• **WHAT IS NEEDED**: The answer is every line of the records that holds the word "Meglič", copied in full.

• **MATERIAL FOR THE TASK**:
———

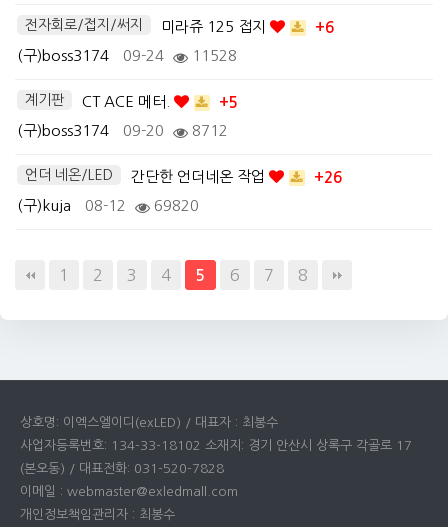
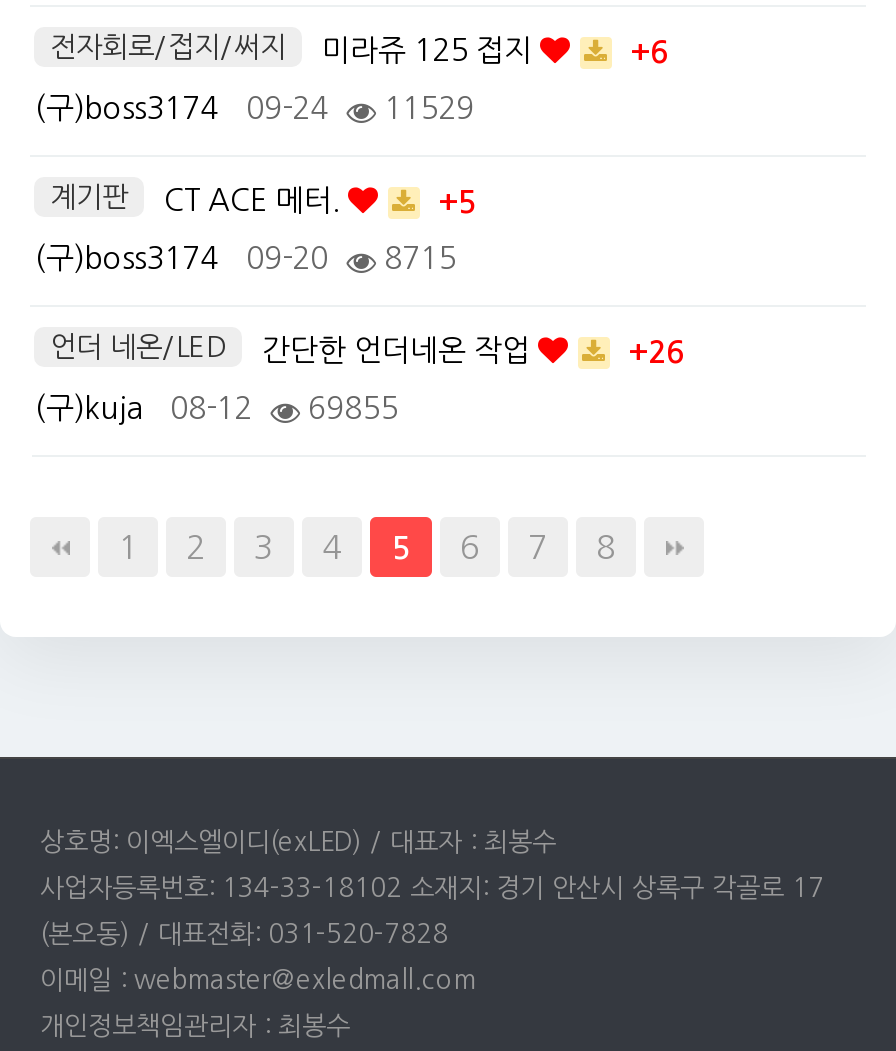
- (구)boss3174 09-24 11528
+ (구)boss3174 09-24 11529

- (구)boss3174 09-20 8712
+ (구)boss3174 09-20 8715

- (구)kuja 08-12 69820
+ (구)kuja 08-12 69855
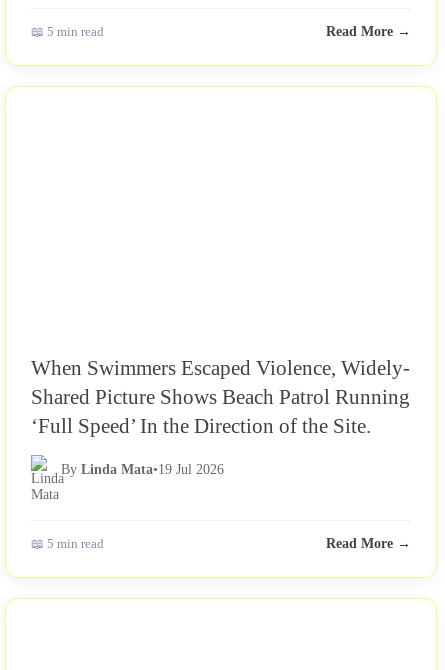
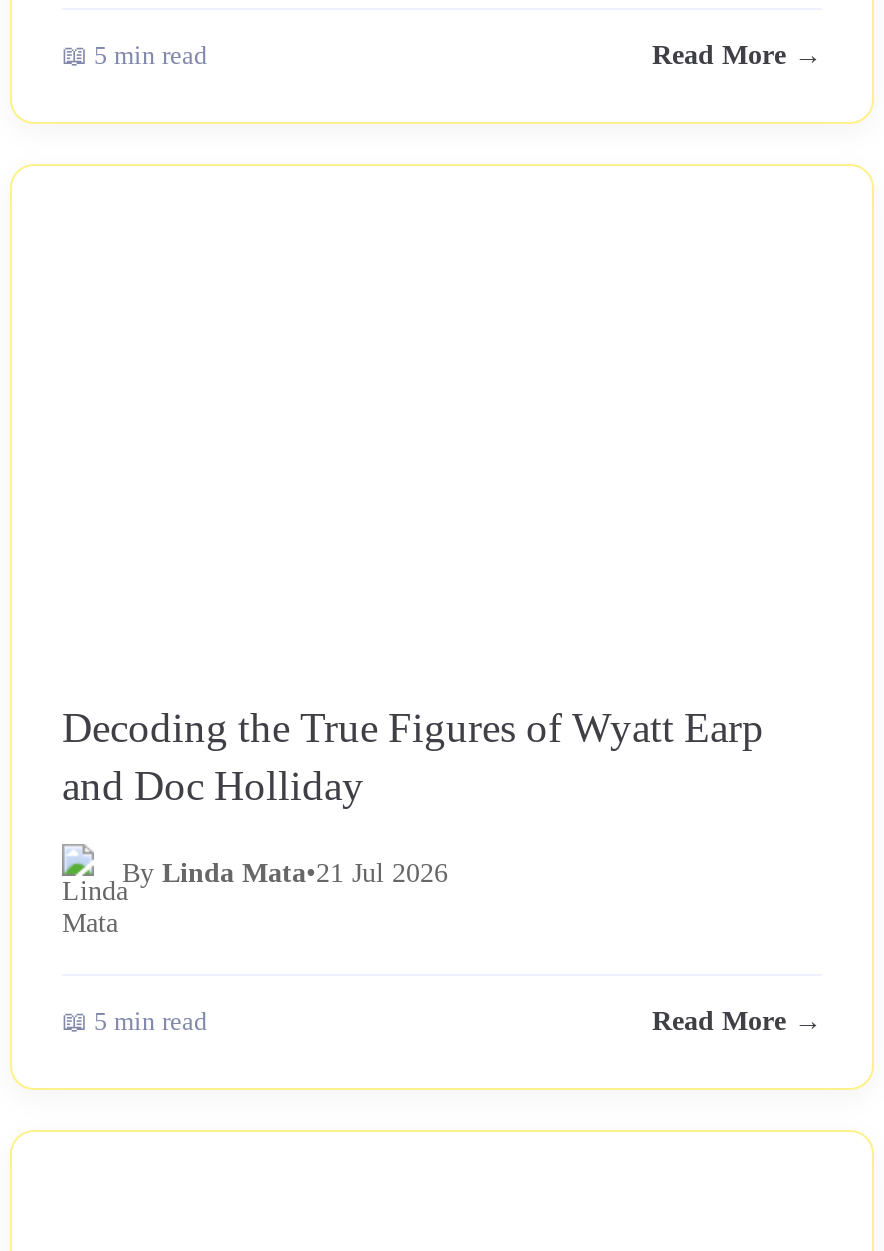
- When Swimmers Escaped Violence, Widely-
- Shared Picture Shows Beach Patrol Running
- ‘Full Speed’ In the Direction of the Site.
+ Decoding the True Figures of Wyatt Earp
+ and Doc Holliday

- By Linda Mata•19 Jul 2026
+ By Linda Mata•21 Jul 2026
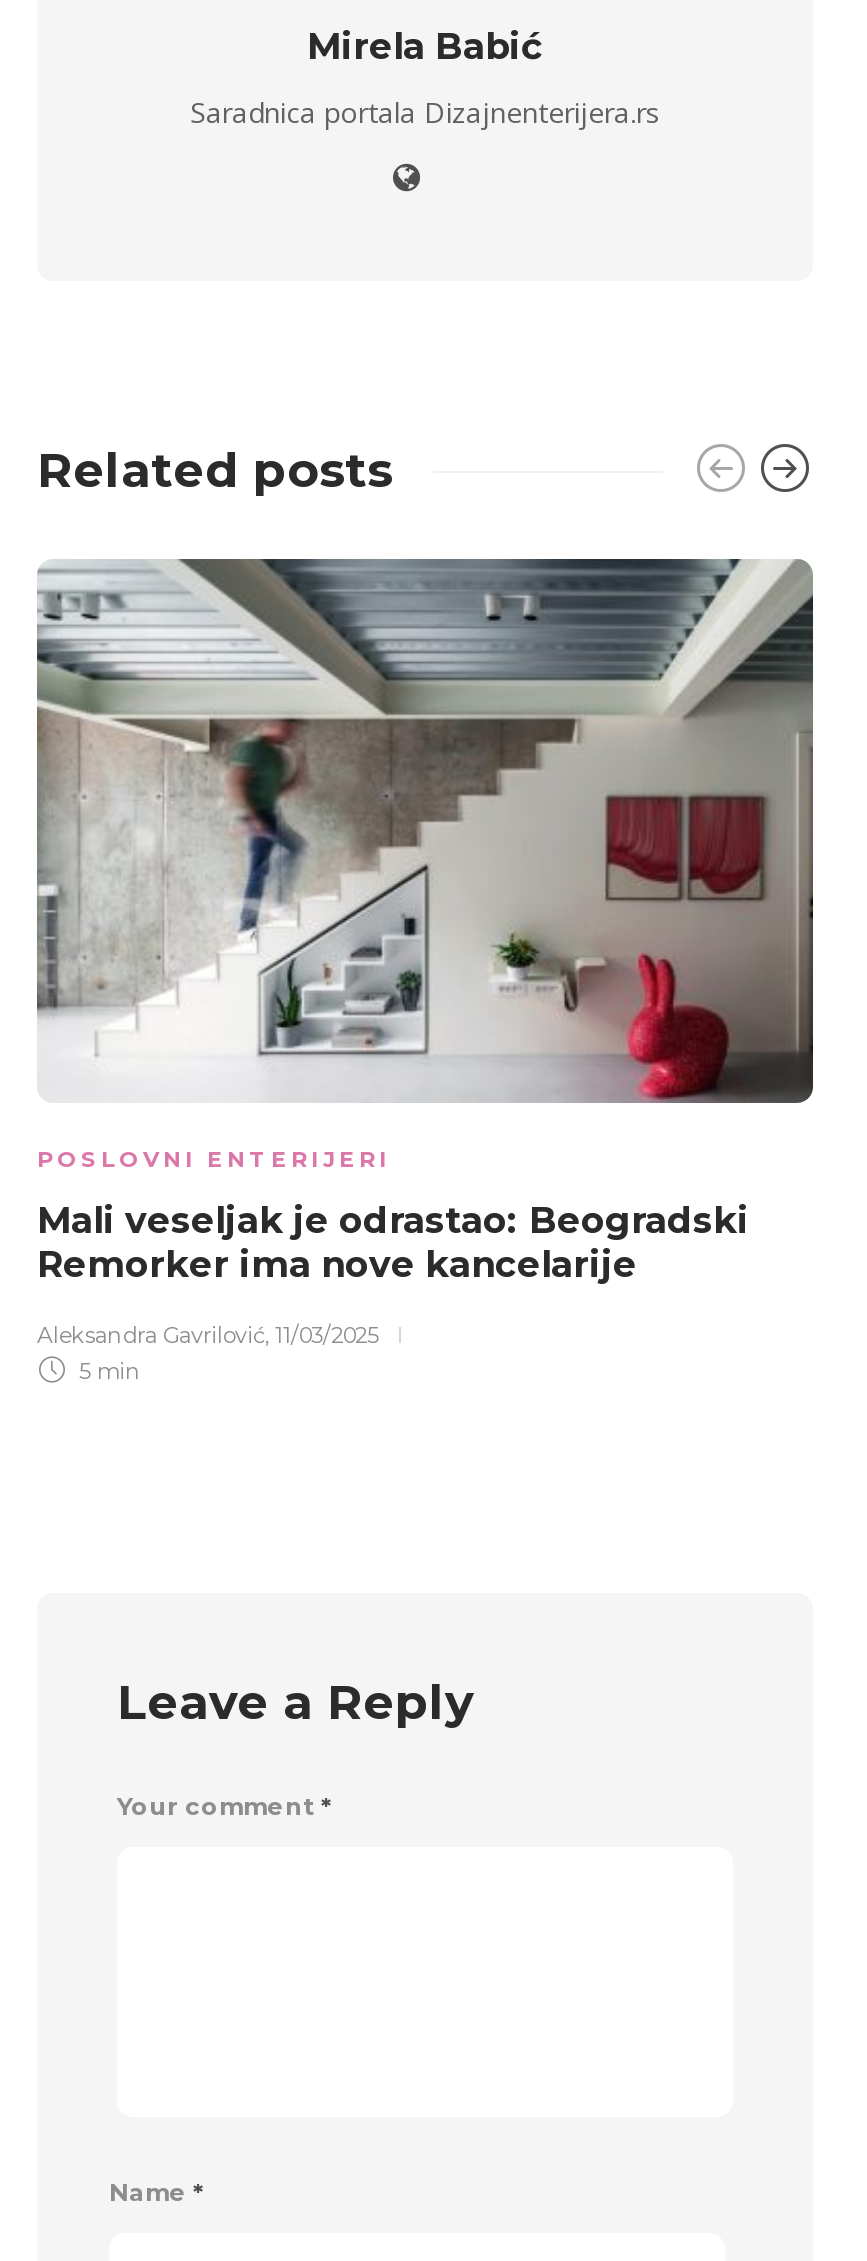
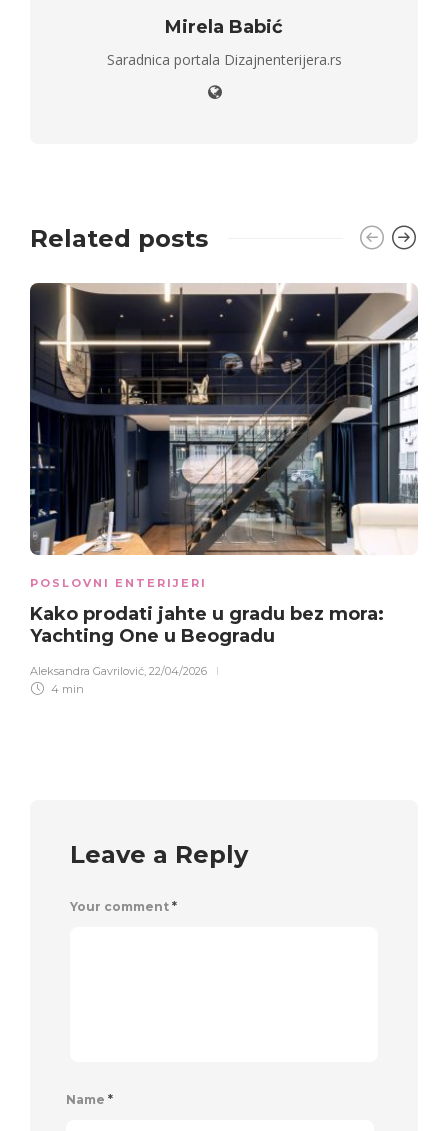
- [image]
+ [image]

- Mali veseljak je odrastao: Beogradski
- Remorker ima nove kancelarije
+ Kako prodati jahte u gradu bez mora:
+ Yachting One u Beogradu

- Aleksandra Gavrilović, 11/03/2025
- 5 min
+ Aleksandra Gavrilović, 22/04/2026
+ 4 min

———

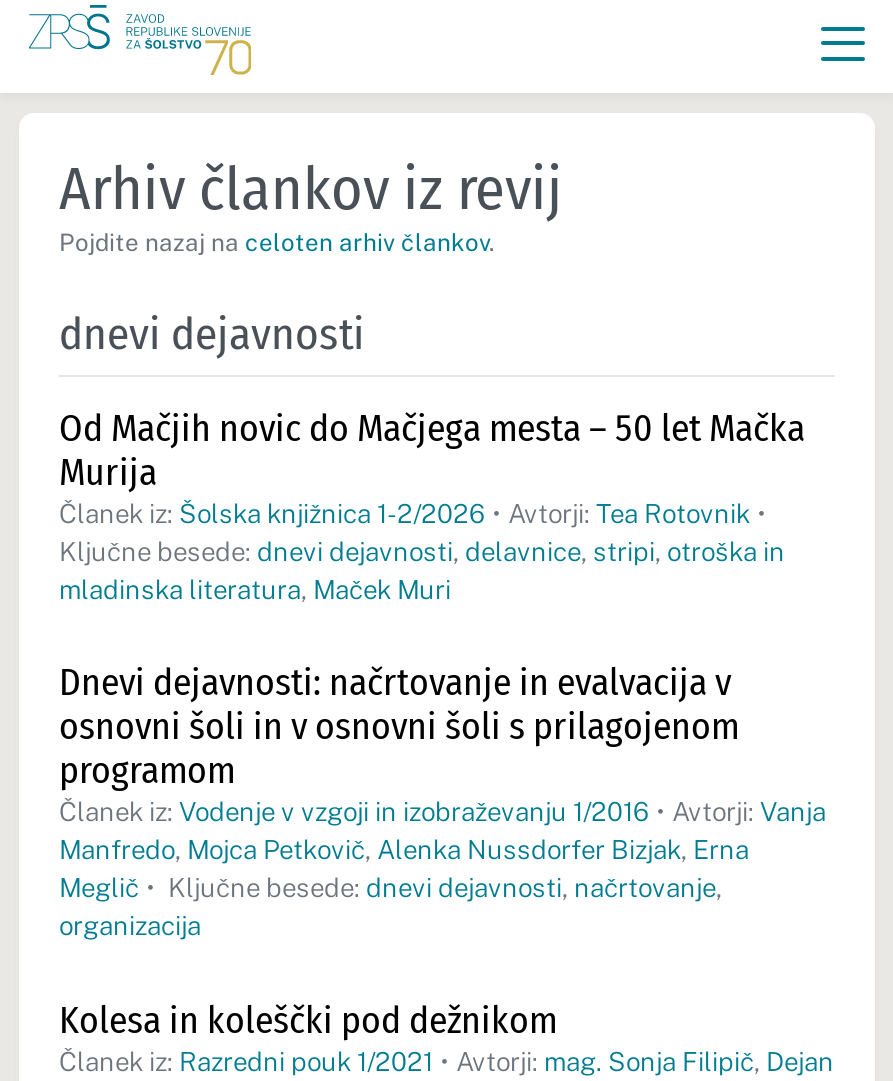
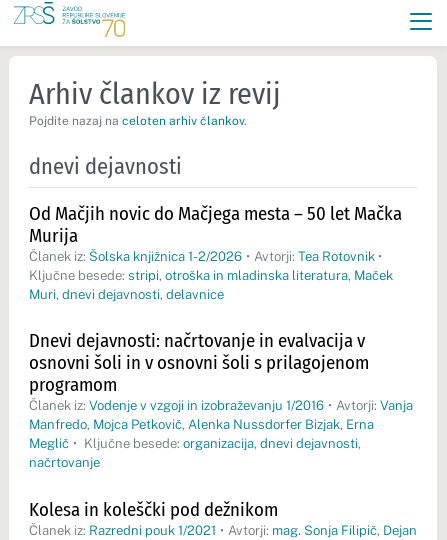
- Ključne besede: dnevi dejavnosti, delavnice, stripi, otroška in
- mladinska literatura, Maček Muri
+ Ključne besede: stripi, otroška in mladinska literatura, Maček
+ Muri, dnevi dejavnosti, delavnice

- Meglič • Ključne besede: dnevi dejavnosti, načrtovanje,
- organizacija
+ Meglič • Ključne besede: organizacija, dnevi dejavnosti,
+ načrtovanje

———

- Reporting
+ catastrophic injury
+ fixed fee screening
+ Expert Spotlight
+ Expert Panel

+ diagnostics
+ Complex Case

———

• **ANSWER BOX**:
- Meglič • Ključne besede: dnevi dejavnosti, načrtovanje,
+ Meglič • Ključne besede: organizacija, dnevi dejavnosti,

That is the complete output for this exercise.